Multe legate al reddito, non più solo all’infrazione

1 Luglio 2012

L”attuale “tariffario” del codice della strada, che prevede un minimo e un massimo di ammenda in euro per ogni infrazione, è vistosamente inadeguato e ingiusto. Prendiamo il caso del divieto di sosta: la sanzione amministrativa prevede il pagamento di una somma compresa tra 39 e 159 euro. Ora 159 euro possono essere un bel salasso per un operaio, per un precario o per un disoccupato, ma sono un’inezia per un imprenditore, per il manager di una grande impresa o per un palazzinaro. Quel simpaticone di Lapo Elkann, ad esempio, nonostante abbia un ufficio pieno di multe, continua a parcheggiare il suo Ferrarone mimetico dove capita e dove è comodo, tanto lui un biglietto da 50 euro magari lo lascerebbe di mancia al parcheggiatore.

Affinché l’ammenda concorra davvero a impedire la reiterazione delle infrazioni al codice bisognerebbe determinare l’ammontare della sanzione in relazione al reddito di chi l’ha commessa.
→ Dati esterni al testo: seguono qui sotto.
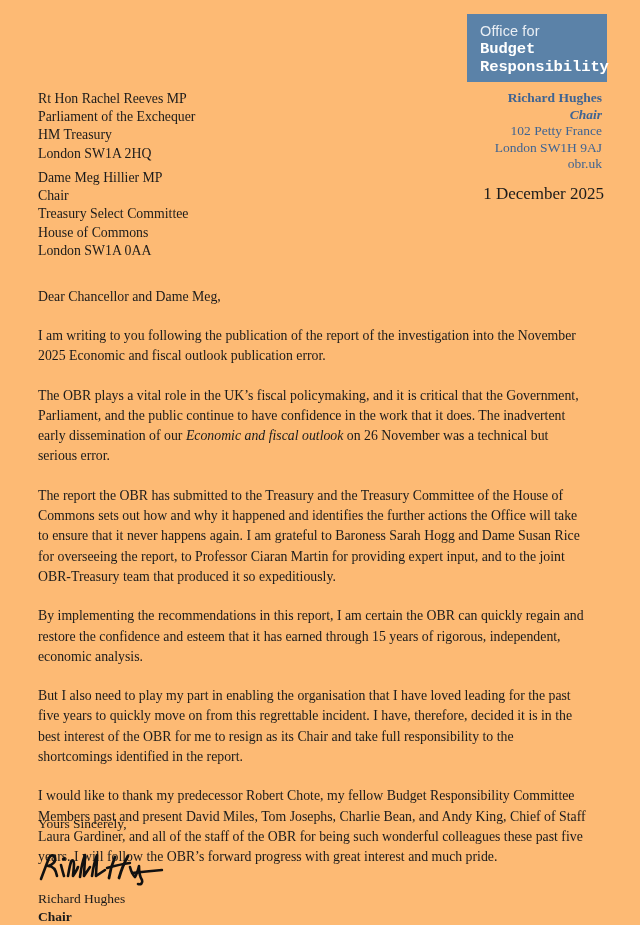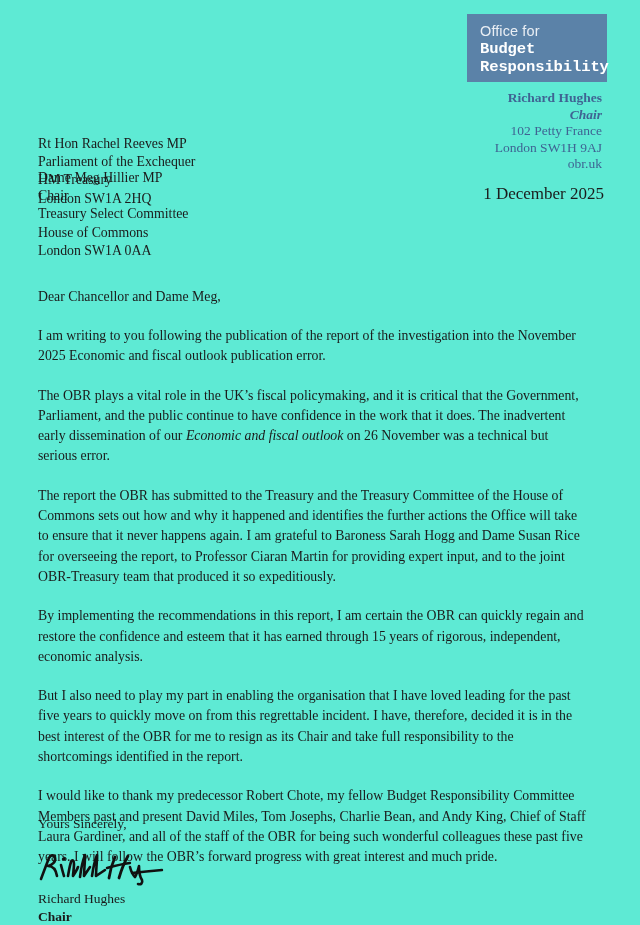"Office for" .page { background: #5eead4 -> #fdba74 }
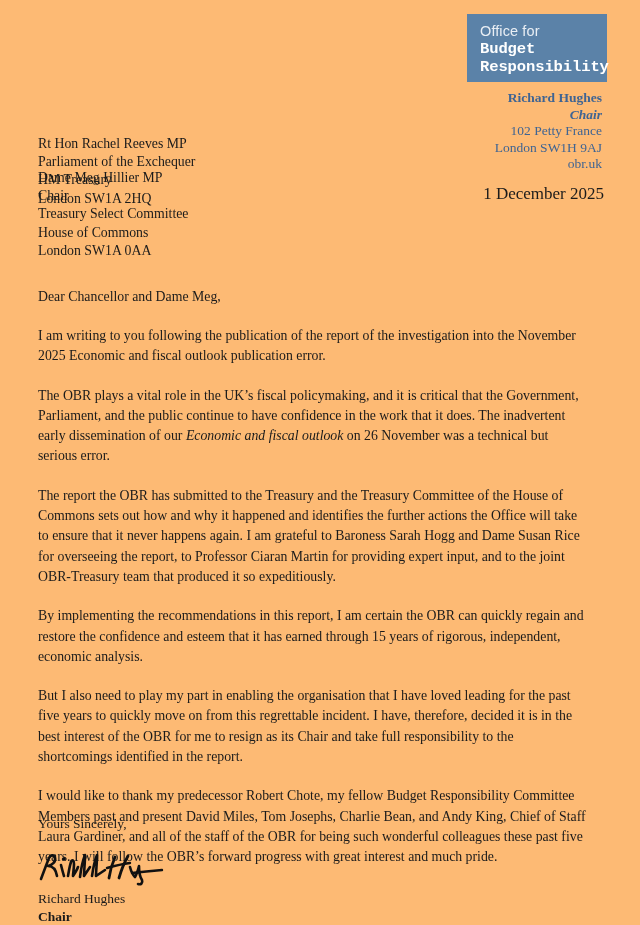"Rt Hon Rachel Reeves MP" .address-1 { margin-top: 45px -> none }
Guadagni tanto? Perfetto: la tua multa sarà decisamente più salata. D’altronde in Finlandia funziona così già dal 1921 e lo stesso sistema vige in tanti altri Paesi nordici. In Svizzera, per dire, un automobilista svedese che viaggiava a 290 km/h sull’autostrada tra Berna e Losanna (limite 130 orari) oltre al sequestro del mezzo s’è visto recapitare una multa di 1,08 milioni di franchi svizzeri, l’equivalente di quasi 800.000 euro, visto che il codice elvetico prevede appunto che l’importo delle multe sia proporzionale al reddito.

Qualcuno potrebbe obiettare che in un Paese come l’Italia, pieno di evasori, un sistema del genere potrebbe risultare doppiamente ingiusto. Può essere allora d’aiuto l’esempio austriaco che prevede anche la comparazione del valore della multa con il modello dell’auto guidata: così se lasci la Ferrari in doppia fila e il tuo 730 dice che sei un nullatenente o quasi ti arrivano pure i controlli della Finanza a casa.